# Part 1 - Tokenization

In [None]:
# Hello!

# Let's import the indispensable libraries that make all of this work!

import tensorflow as tf
from tensorflow import keras
from tensorflow.keras.preprocessing.text import Tokenizer

In [None]:
# First I will initialise a few sentences, the words from which will be
# tokenized.

sentences = [
    'I love my mom',
    'I love my girlfriend',
    'I love my girlfriend!',    # '!' should be ignored
    'You love my mom?',         # so should '?'
    'I like you.'               # and '.'
]

In [None]:
# Initialise the tokenizer
# Tokenizer() takes in some arguments. (To me, ) the important ones are:
# num_words   - max number of tokens
# filters     - which characters to ignore (! ? . and so on). Done for you!
# oov_token   - Out Of Vocabulary words will be set to that string

tokenizer = Tokenizer(num_words = 100)
tokenizer.fit_on_texts(sentences)
word_index = tokenizer.word_index
print(word_index)

# Part 2 - Sentences to Data

In [None]:
# Let's see the sequences of tokens. These represent the sentences as tokens

sequences = tokenizer.texts_to_sequences(sentences)

print(word_index)
print(sequences)

In [None]:
# Now let us test what happens if we use out tokenizer on a new sentence
# One of them contains a word that was not seen before... What will happen?

test_sentences = [
    'I like my girlfriend.',
    'I love her'
]

test_sequences = tokenizer.texts_to_sequences(test_sentences)
print(test_sequences)

In [None]:
# Oh no! A whole word was lost... We will never even know it was there!
# However... Here's a trick! oov_token! Let's redefine the tokenizer

tokenizer = Tokenizer(num_words = 100, oov_token = "<NOPE>")
tokenizer.fit_on_texts(sentences)
word_index = tokenizer.word_index
print(word_index)

# Now the unknown words will be tokenized as 1, like "her" in the second test

test_sequences = tokenizer.texts_to_sequences(test_sentences)
print(test_sequences)

In [None]:
# Now we'd want to Pad our sequences.
# Why?
# In short, to make them look like matrixes and be of the same shape and size
# Zeros (0) will represent the padding.
# padding post/pre means to add zeros after or before tokens
# truncating will remove tokens if theres too many from the selected side
# maxlen speaks for itself

from tensorflow.keras.preprocessing.sequence import pad_sequences

padded_sequences = pad_sequences(sequences, padding='post',
                                 truncating='post', maxlen=6)

print(word_index)
print(sequences)
print(padded_sequences)

# Part 3 - Training and Recognition

In [None]:
# For this part I will shamelessly steal the sample data from Tensorflows video

!wget --no-check-certificate \
    https://storage.googleapis.com/learning-datasets/sarcasm.json \
    -O /tmp/sarcasm.json

In [None]:
import json

with open("/tmp/sarcasm.json", 'r') as f:
  datastore = json.load(f)

headlines = []
labels = []
urls = []

for item in datastore:
  headlines.append(item['headline'])
  labels.append(item['is_sarcastic'])
  urls.append(item['article_link'])

In [None]:
tokenizer = Tokenizer(oov_token="<NOPE>")
tokenizer.fit_on_texts(headlines)
word_index = tokenizer.word_index

sequences = tokenizer.texts_to_sequences(headlines)
padded = pad_sequences(sequences, padding='post')

print(padded[0])
print(padded.shape)

In [None]:
# I'm gonna split the dataset in a somewhat simpler way

from sklearn.model_selection import train_test_split

vocab_size = 10000
embedding_dim = 16
max_length = 100
test_fraction = 0.25

headlines_train, headlines_test, labels_train, labels_test =\
  train_test_split(headlines, labels, test_size=test_fraction)

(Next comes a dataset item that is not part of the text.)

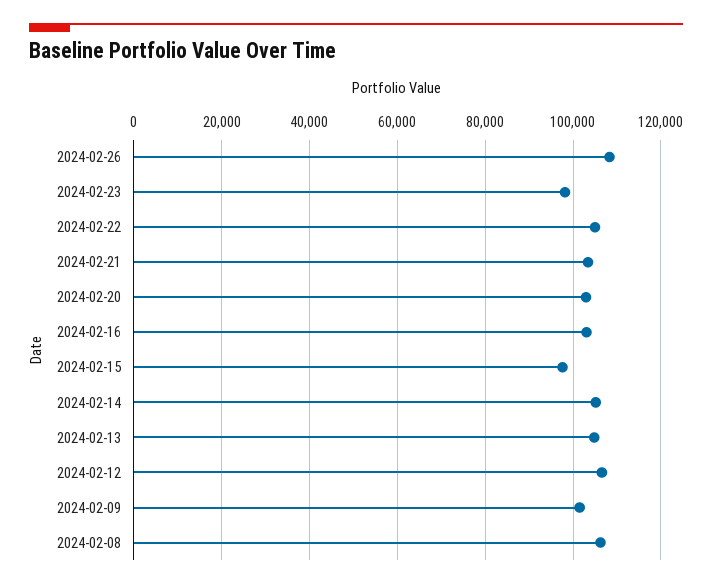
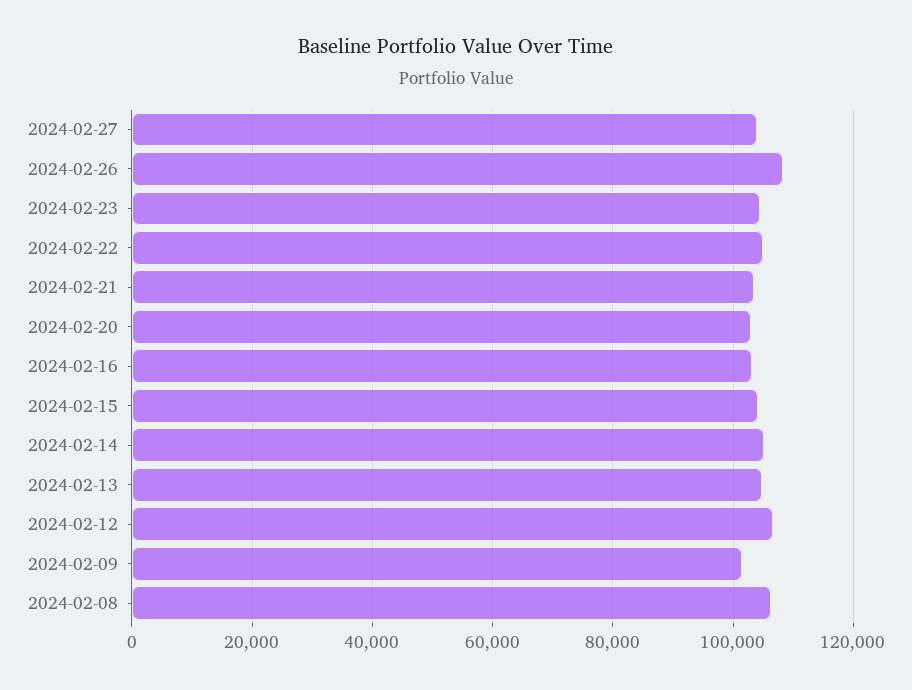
2024-02-23: 98000 -> 104000
2024-02-15: 98000 -> 104000
2024-02-27: none -> 104000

tokenizer = Tokenizer(num_words=vocab_size, oov_token="<NOPE>")
tokenizer.fit_on_texts(headlines_train)

word_index = tokenizer.word_index

training_sequences = tokenizer.texts_to_sequences(headlines_train)
training_padded = pad_sequences(training_sequences, maxlen=max_length,
                                padding='post', truncating='post')

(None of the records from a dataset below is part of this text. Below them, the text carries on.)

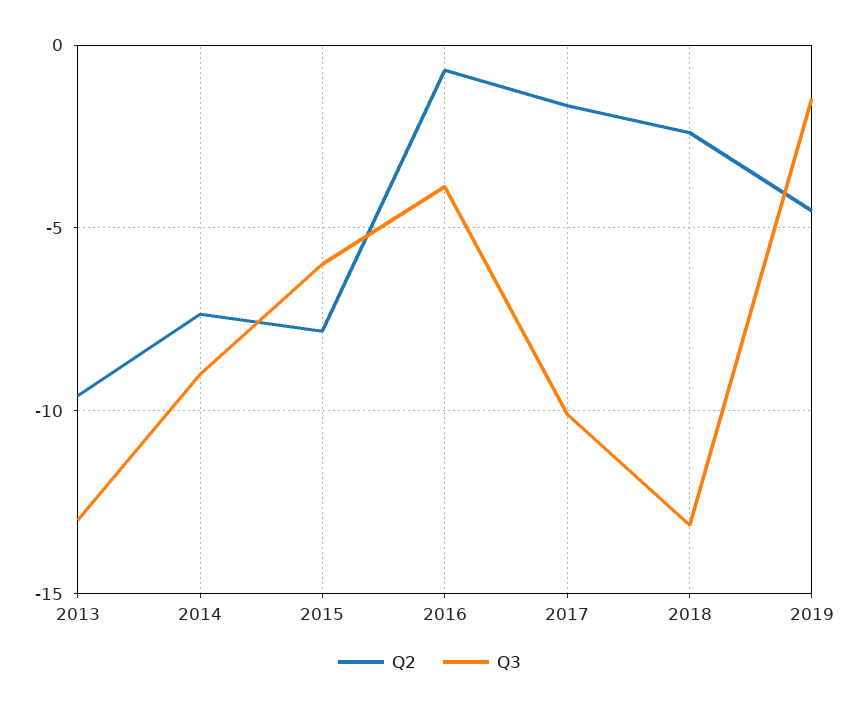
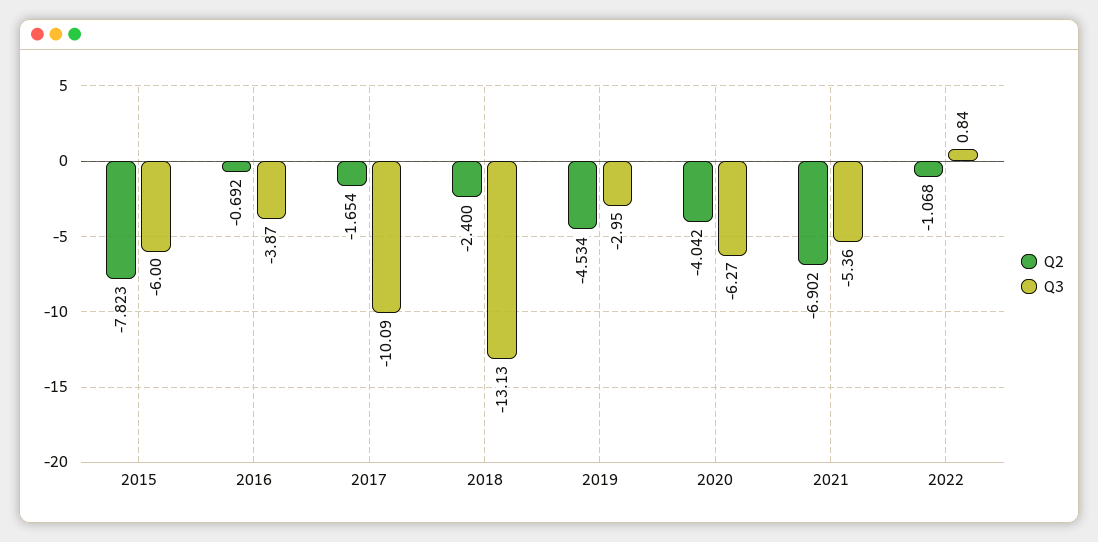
Q2, 2013: -9.5 -> none
Q3, 2013: -13 -> none
Q2, 2014: -7.5 -> none
Q3, 2014: -9 -> none
Q3, 2019: -1.5 -> -2.95
Q2, 2020: none -> -4.042
Q3, 2020: none -> -6.27
Q2, 2021: none -> -6.902
Q3, 2021: none -> -5.36
Q2, 2022: none -> -1.068
Q3, 2022: none -> 0.84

testing_sequences = tokenizer.texts_to_sequences(headlines_test)
testing_padded = pad_sequences(testing_sequences, maxlen=max_length,
                               padding='post', truncating='post')

In [None]:
import numpy as np

training_padded = np.array(training_padded)
labels_train = np.array(labels_train)
testing_padded = np.array(testing_padded)
labels_test = np.array(labels_test)

In [None]:
model = tf.keras.Sequential([
    tf.keras.layers.Embedding(vocab_size, embedding_dim,
                              input_length=max_length),
    tf.keras.layers.GlobalAveragePooling1D(),
    tf.keras.layers.Dense(48, activation='relu'),
    tf.keras.layers.Dense(48, activation='relu'),
    tf.keras.layers.Dense(1, activation='sigmoid')
])
model.compile(
    loss='binary_crossentropy',
    optimizer='adam',
    metrics=['accuracy']
              )

In [None]:
model.summary()

In [None]:
# Define some useful functions
import matplotlib.pyplot as plt
%matplotlib inline
from IPython.display import clear_output
from matplotlib.ticker import MaxNLocator

class PlotLossAccuracy(keras.callbacks.Callback):
    def on_train_begin(self, logs={}):
        self.i = 0
        self.x = []
        self.acc = []
        self.losses = []
        self.val_losses = []
        self.val_acc = []
        self.logs = []

    def on_epoch_end(self, epoch, logs={}):

        self.logs.append(logs)
        self.x.append(int(self.i))
        self.losses.append(logs.get('loss'))
        self.val_losses.append(logs.get('val_loss'))
        self.acc.append(logs.get('accuracy'))
        self.val_acc.append(logs.get('val_accuracy'))

        self.i += 1

        clear_output(wait=True)
        plt.figure(figsize=(16, 6))
        plt.plot([1, 2])
        plt.subplot(121)
        plt.plot(self.x, self.losses, label="train loss")
        plt.plot(self.x, self.val_losses, label="validation loss")
        plt.gca().xaxis.set_major_locator(MaxNLocator(integer=True))
        plt.ylabel('loss')
        plt.xlabel('epoch')
        plt.title('Model Loss')
        plt.legend()
        plt.subplot(122)
        plt.plot(self.x, self.acc, label="training accuracy")
        plt.plot(self.x, self.val_acc, label="validation accuracy")
        plt.legend()
        plt.ylabel('accuracy')
        plt.xlabel('epoch')
        plt.title('Model Accuracy')
        plt.gca().xaxis.set_major_locator(MaxNLocator(integer=True))
        plt.show();

In [None]:
num_epochs = 30
pltCallBack = PlotLossAccuracy()

history = model.fit(training_padded, labels_train,
                    epochs=num_epochs,
                    validation_data=(testing_padded, labels_test),
                    verbose=2,
                    callbacks=[pltCallBack]
                    )

In [None]:
test_sentence = [
    "granny starting to fear spiders in the garden might be real",
    "game of thrones season finale showing this sunday night"
]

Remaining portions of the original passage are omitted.